----- PROVIDED RECORDS -----
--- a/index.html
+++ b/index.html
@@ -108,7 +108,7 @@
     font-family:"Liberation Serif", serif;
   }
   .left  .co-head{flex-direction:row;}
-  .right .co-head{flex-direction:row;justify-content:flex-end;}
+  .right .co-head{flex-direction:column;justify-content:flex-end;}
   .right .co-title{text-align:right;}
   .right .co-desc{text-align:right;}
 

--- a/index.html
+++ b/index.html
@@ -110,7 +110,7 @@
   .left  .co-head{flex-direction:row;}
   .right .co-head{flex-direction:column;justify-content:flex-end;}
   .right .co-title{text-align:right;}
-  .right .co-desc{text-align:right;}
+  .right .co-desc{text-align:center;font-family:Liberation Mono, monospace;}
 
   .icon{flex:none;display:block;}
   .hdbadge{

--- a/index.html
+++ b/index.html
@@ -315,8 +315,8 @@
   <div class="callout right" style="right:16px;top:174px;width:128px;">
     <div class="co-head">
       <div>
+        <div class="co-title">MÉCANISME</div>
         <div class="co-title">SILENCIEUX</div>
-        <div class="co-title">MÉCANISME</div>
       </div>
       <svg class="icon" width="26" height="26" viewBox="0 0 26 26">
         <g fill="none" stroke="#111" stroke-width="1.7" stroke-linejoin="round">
-----
PROMPT: With the data above as the source, tally the lines that include the string "align", and give that figure alone.

EXERCISE OUTPUT: 5